## Problem to solve:
Only lines containing "height" are wanted from the data below. Copy those lines.

## Given records:
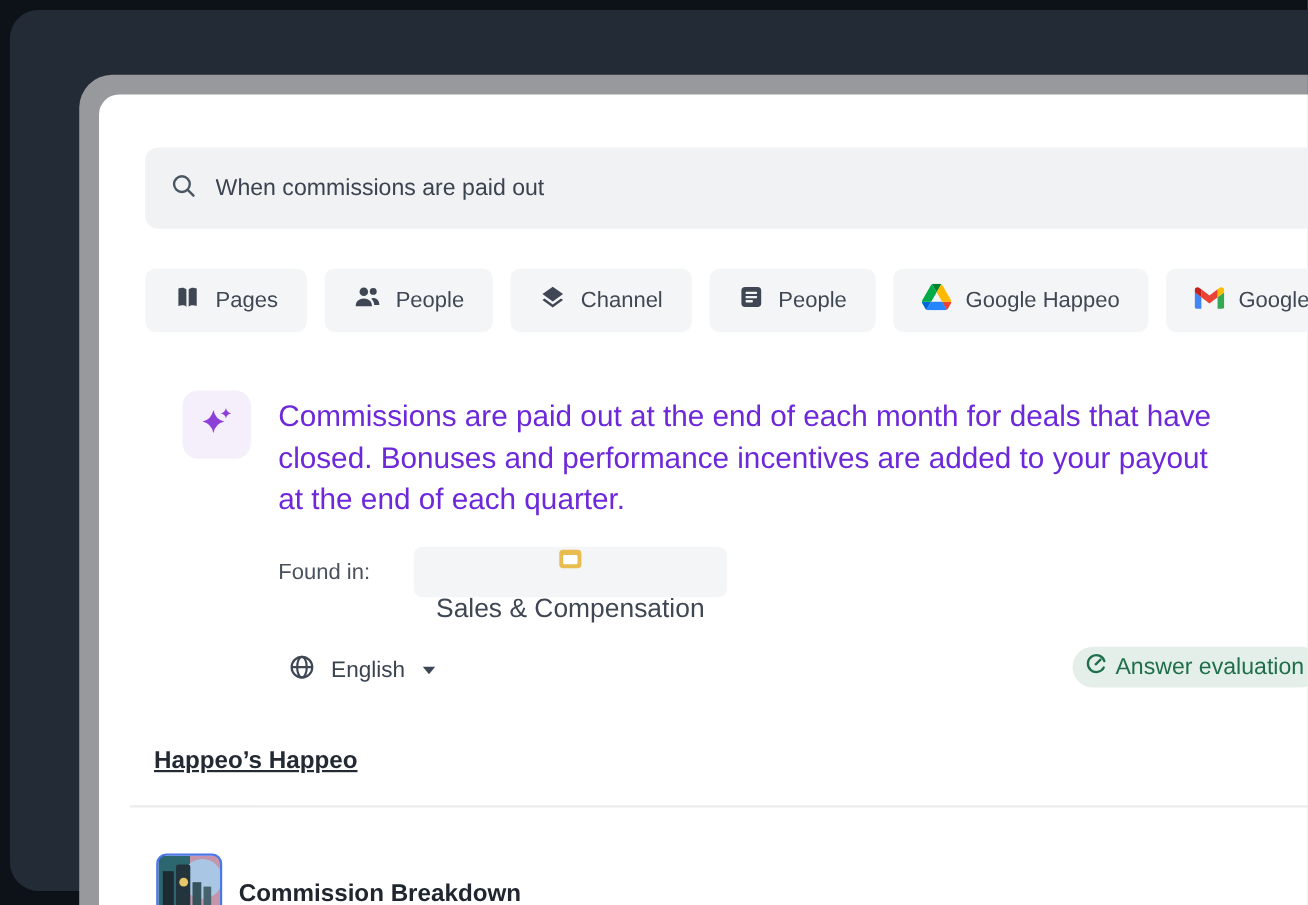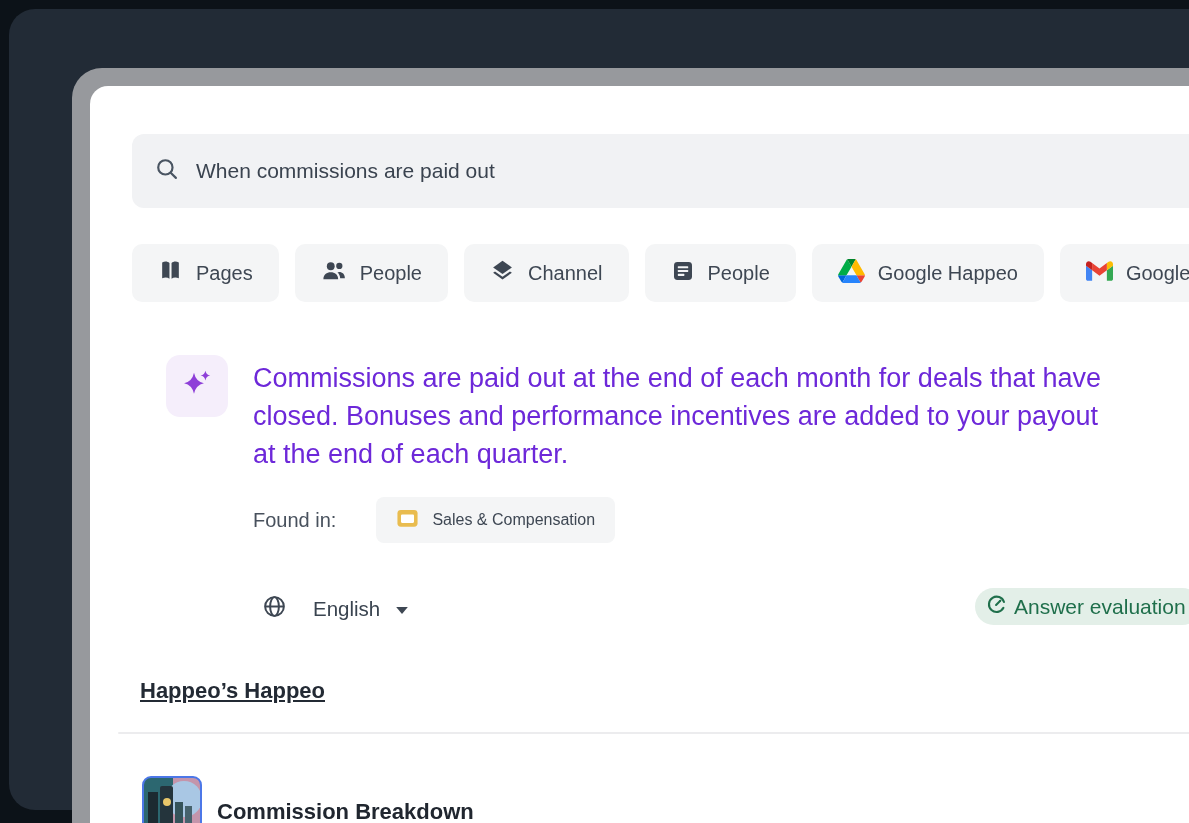--- a/index.html
+++ b/index.html
@@ -39,7 +39,7 @@
   .found-label { font-size:20px; color:#48515d; margin-right:40px; }
   .source-chip { display:inline-flex; align-items:center; gap:13px; height:46px; padding:0 20px;
     background:#f4f5f6; border:none; border-radius:8px; font-family:"Liberation Sans", sans-serif;
-    font-size:16px; color:#3e4753; cursor:pointer; }
+    font-size:24px; color:#3e4753; cursor:pointer;flex-direction:column; }
 
   .lang-row { position:absolute; left:172px; top:508px; display:flex; align-items:center; gap:8px; cursor:pointer; }
   .lang-label { font-size:20.5px; color:#3a4450; margin-left:18px; }

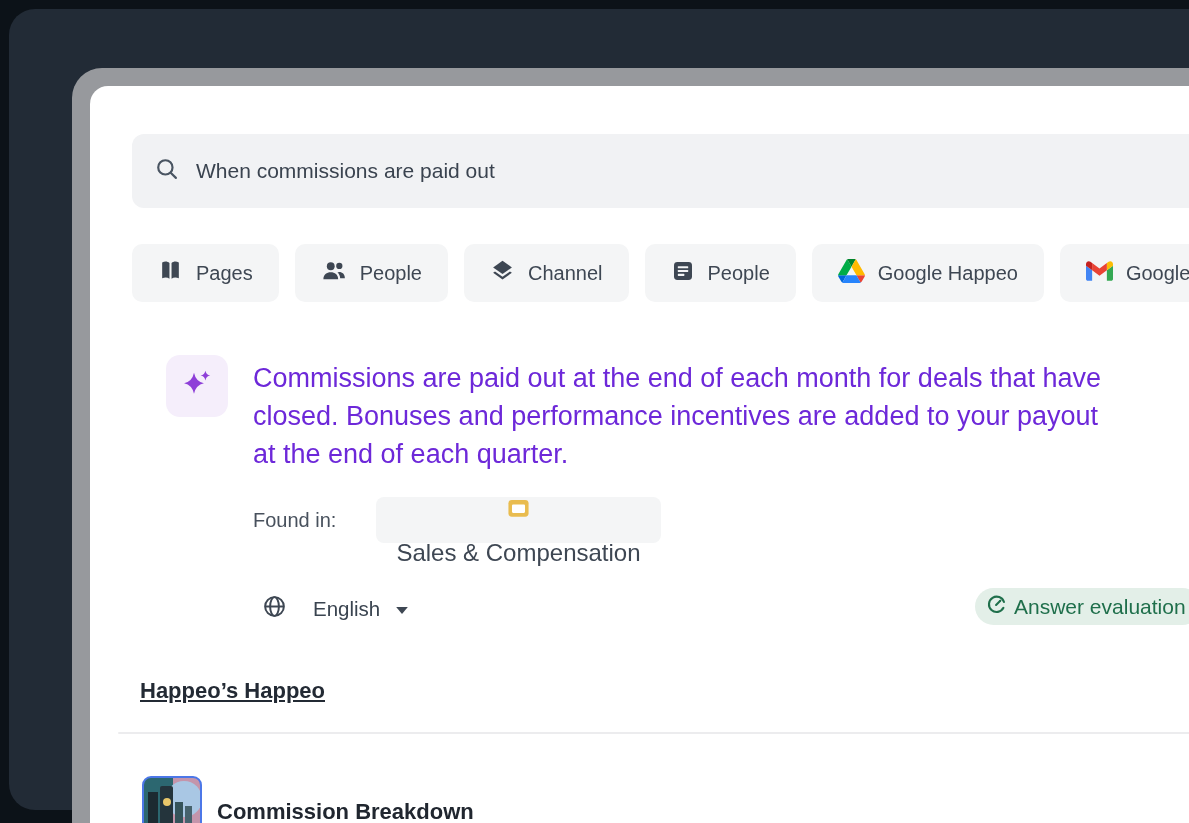--- a/index.html
+++ b/index.html
@@ -42,7 +42,7 @@
     font-size:24px; color:#3e4753; cursor:pointer;flex-direction:column; }
 
   .lang-row { position:absolute; left:172px; top:508px; display:flex; align-items:center; gap:8px; cursor:pointer; }
-  .lang-label { font-size:20.5px; color:#3a4450; margin-left:18px; }
+  .lang-label { font-size:20.5px; color:#3a4450; margin-left:6px; }
   .caret { margin-left:8px; }
 
   .eval-badge { position:absolute; left:885px; top:502px; height:37px; padding:0 15px 0 11px;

## Exercise result:
   .source-chip { display:inline-flex; align-items:center; gap:13px; height:46px; padding:0 20px;
   .eval-badge { position:absolute; left:885px; top:502px; height:37px; padding:0 15px 0 11px;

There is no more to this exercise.